Currently my hard drive speed on /dev/hda1 is 2.19 Mb/set and /dev/hda3 is 4.34.Mb/set which is very slow indeed.

After looking into the bulletin board i see that some people are saying to turn on the kernel option "automatically have your drives use DMA", but I never saw the option.

Please let me know if i needed to do anything.

----------

## Unne

After googling a bit, the answer I found is "hdparm is for drives, not partitions".  Try using /dev/hda instead of /dev/hda3.  I get the same errors as you if I try to hdparm a partition instead of a drive.

----------

## pYrania

in addition to the false execution of hdparm, it needs to be said, that not all harddisk support it.

you may check this with

$ cat /proc/ide/hda/settings

----------

## niben_s

 *Unne wrote:*   

> After googling a bit, the answer I found is "hdparm is for drives, not partitions".  Try using /dev/hda instead of /dev/hda3.  I get the same errors as you if I try to hdparm a partition instead of a drive.

 

You just made me sound like a dumb ass. That was too easy.

Thanks mate!

ps: How can i auto enable DMA after rebooting?

----------

## Unne

I don't know the best way to do it, but I added a line to the end of /etc/conf.d/local.start .  If there's a better way to do it, I'd love to know too.

----------

## lazarusrat

rc-update add hdparm boot

I think it only turns on DMA, so if there are other hdparm settings you want, just edit the /etc/init.d/hdparm script.

----------

## Unne

Oh, nice.  Can't believe I missed that.

----------

## niben_s

 *lazarusrat wrote:*   

> rc-update add hdparm boot
> 
> I think it only turns on DMA, so if there are other hdparm settings you want, just edit the /etc/init.d/hdparm script.

 

Thanks lazarusrat! I just tried that and it works. I also checked /etc/init.d/hdparm script and set dma to turn on for all drives.
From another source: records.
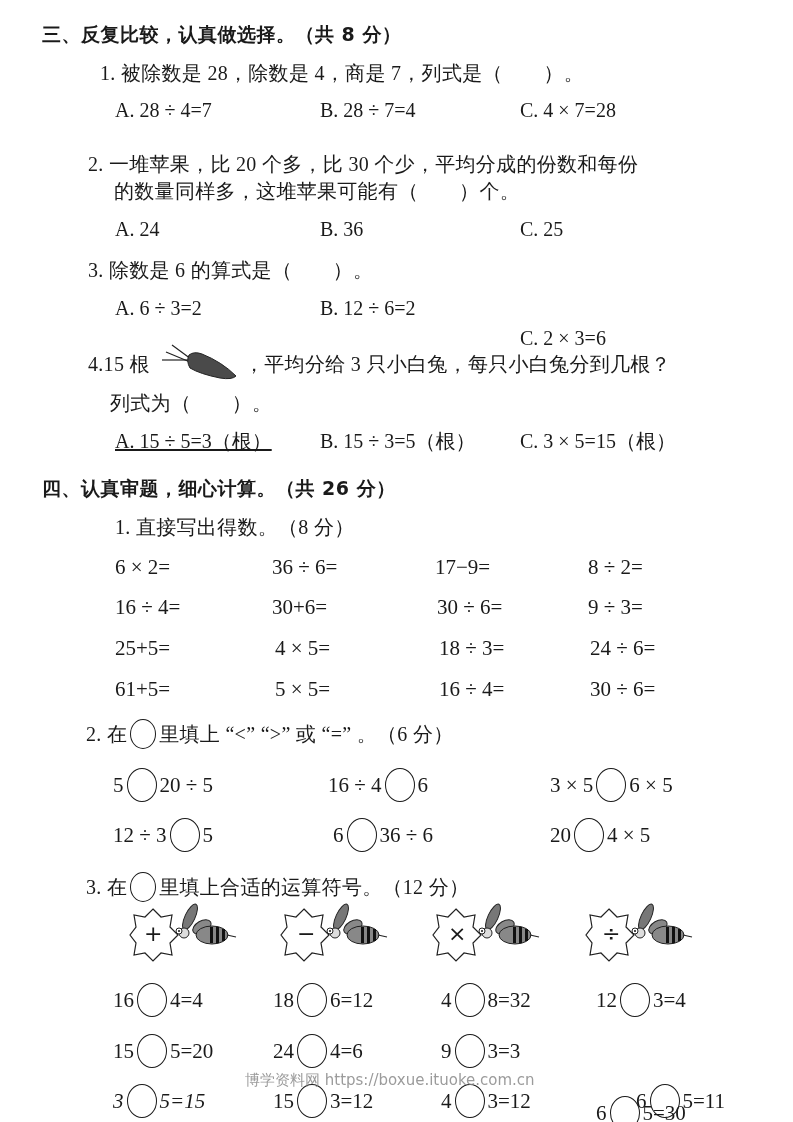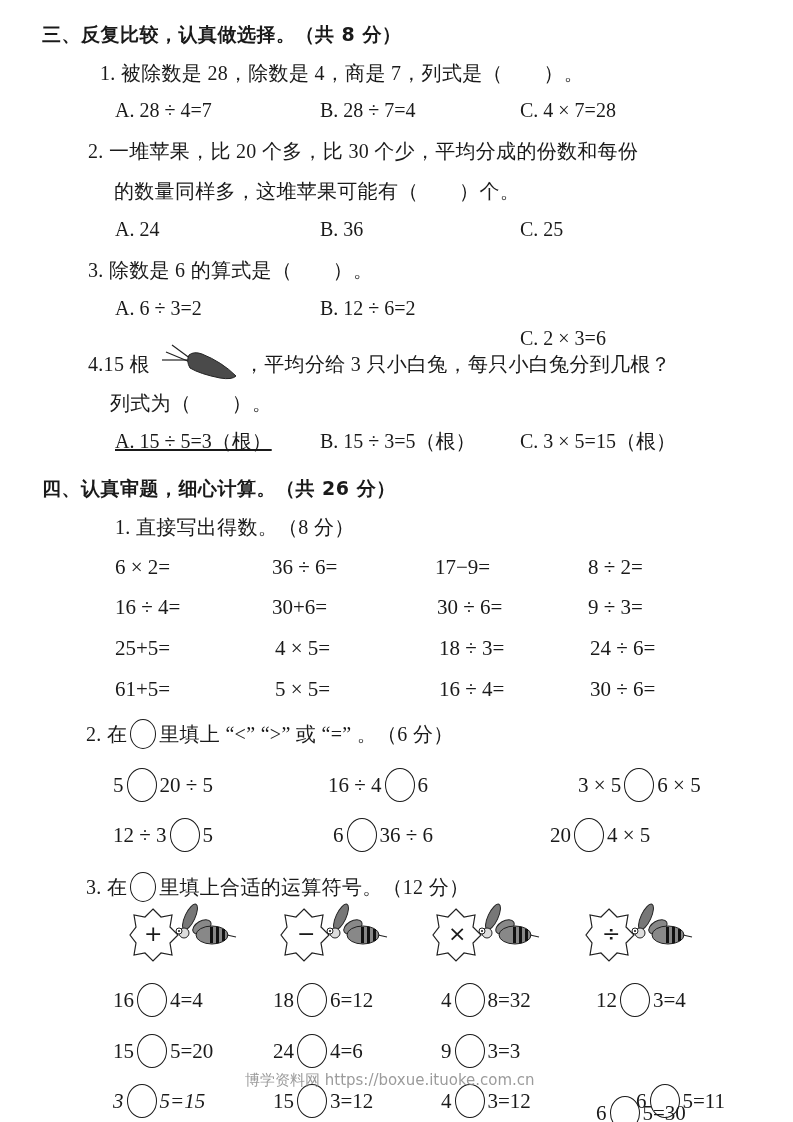--- a/index.html
+++ b/index.html
@@ -18,21 +18,21 @@
 </head>
 <body>
 
 <div class="abs sec" style="left:42px;top:22px;">三、反复比较，认真做选择。（共 8 分）</div>
 
 <div class="abs q" style="left:88px;top:60px;margin-left:12px;">1. 被除数是 28，除数是 4，商是 7，列式是（　　）。</div>
 <div class="abs opt" style="left:115px;top:99px;">A. 28 ÷ 4=7</div>
 <div class="abs opt" style="left:320px;top:99px;">B. 28 ÷ 7=4</div>
 <div class="abs opt" style="left:520px;top:99px;">C.  4 × 7=28</div>
 
-<div class="abs q" style="left:88px;top:138px;text-align:right;">2. 一堆苹果，比 20 个多，比 30 个少，平均分成的份数和每份</div>
+<div class="abs q" style="left:88px;top:151px;text-align:right;">2. 一堆苹果，比 20 个多，比 30 个少，平均分成的份数和每份</div>
 <div class="abs q" style="left:114px;top:178px;">的数量同样多，这堆苹果可能有（　　）个。</div>
 <div class="abs opt" style="left:115px;top:218px;">A. 24</div>
 <div class="abs opt" style="left:320px;top:218px;">B. 36</div>
 <div class="abs opt" style="left:520px;top:218px;">C.  25</div>
 
 <div class="abs q" style="left:88px;top:257px;">3. 除数是 6 的算式是（　　）。</div>
 <div class="abs opt" style="left:115px;top:297px;">A. 6 ÷ 3=2</div>
 <div class="abs opt" style="left:320px;top:297px;">B. 12 ÷ 6=2</div>
 <div class="abs opt" style="left:520px;top:297px;margin-top:30px;">C.  2 × 3=6</div>
 
@@ -78,21 +78,21 @@
 <div class="abs q" style="left:86px;top:721px;">
   <span>2. 在</span><span class="circ sm"></span><span>里填上 “&lt;” “&gt;” 或 “=” 。（6 分）</span>
 </div>
 
 <div class="abs calc" style="left:113px;top:770px;">
   <span>5</span><span class="circ"></span><span>20 ÷ 5</span>
 </div>
 <div class="abs calc" style="left:328px;top:770px;">
   <span>16 ÷ 4</span><span class="circ"></span><span>6</span>
 </div>
-<div class="abs calc" style="left:550px;top:770px;margin-left:28px;">
+<div class="abs calc" style="left:550px;top:770px;">
   <span>3 × 5</span><span class="circ"></span><span>6 × 5</span>
 </div>
 
 <div class="abs calc" style="left:113px;top:820px;">
   <span>12 ÷ 3</span><span class="circ"></span><span>5</span>
 </div>
 <div class="abs calc" style="left:333px;top:820px;">
   <span>6</span><span class="circ"></span><span>36 ÷ 6</span>
 </div>
 <div class="abs calc" style="left:550px;top:820px;">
The problem now is I still get the error message when i reboot the system saying ....cannot set DMA to on....fsck process will be delayed....something like that. Is there a way to get rid of that message?

Thanks

----------

## pYrania

i think you cannot. it's way before init parses your startup scripts

hm. you could modify /sbin/rc, but there's no need to do so  :Smile: 

----------

## lazarusrat

I think that would be the checkroot and/or checkfs scripts running before the hdparm script.

I've been wondering about that one myself.  :Smile: 

You can't just rc-update del checkroot/checkfs, because they're depended on by other scripts. So possibly remove them from the "depend()" section of the scripts that depend on them (I think localmount is one)? This assumes you're okay not having fsck run on boot at all.

Or possibly add "need hdparm" to the "depends()" section of checkroot/checkfs?

I'm not really sure how well either of these solutions will work. I haven't had the chance to try either of them myself yet, because it's not an issue on my box (my chipset has automatic DMA support), but it is on my roomie's.

----------

## lazarusrat

Oh, also there is apparently a /etc/conf.d/hdparm now? I don't think there was such an animal last time I messed with this stuff, so that's probably a better place to do the configuring.

I kind of skimmed over your kernel settings before. There's a setting in there somewhere for Enable DMA by default (or something like that). Have you got that compiled in? If not, give that a try, and if it works the whole init script thing won't be an issue anymore.

----------

## niben_s

 *Quote:*   

> 
> 
>  I kind of skimmed over your kernel settings before. There's a setting in there somewhere for Enable DMA by default (or something like that). Have you got that compiled in? If not, give that a try, and if it works the whole init script thing won't be an issue anymore.
> 
> 

 

I was looking for that option....could not find it.

----------

## lazarusrat

Sixth or so post in this thread: https://forums.gentoo.org/viewtopic.php?t=59619&highlight=hdparm+fsck

----------

## niben_s

 *lazarusrat wrote:*   

> Sixth or so post in this thread: https://forums.gentoo.org/viewtopic.php?t=59619&highlight=hdparm+fsck

 

I am on the same as the guy in the thread. I do have those options enabled and compiled but still DMA is not set to on before fsck.

----------

## lazarusrat

Hm.

My only other suggestion (besides fiddling with the init script dependencies which may or may not be a good idea) would be to pass hdparm the -k1 option. I think that's the right one. man hdparm, it's the "keep" flag that's supposed to tell your drive to keep settings across power cycles.

After this, it's basically EOF on my knowledge of the situation.  :Smile: 

----------

## marrs

After adding support for the correct chipset on my motherboard in the same area of the kernel's menuconfig, DMA was finally turned on automatically.

----------

## niben_s

 *marrs wrote:*   

> After adding support for the correct chipset on my motherboard in the same area of the kernel's menuconfig, DMA was finally turned on automatically.

 

What chipset do you  have and what option did you select for your chipset??

I have VIAxxxxxx and I was hoping setting VIA82CXXX Chipset support would resolve the issue.

----------

## puggy

Moving to Hardware & Laptops

Puggy

----------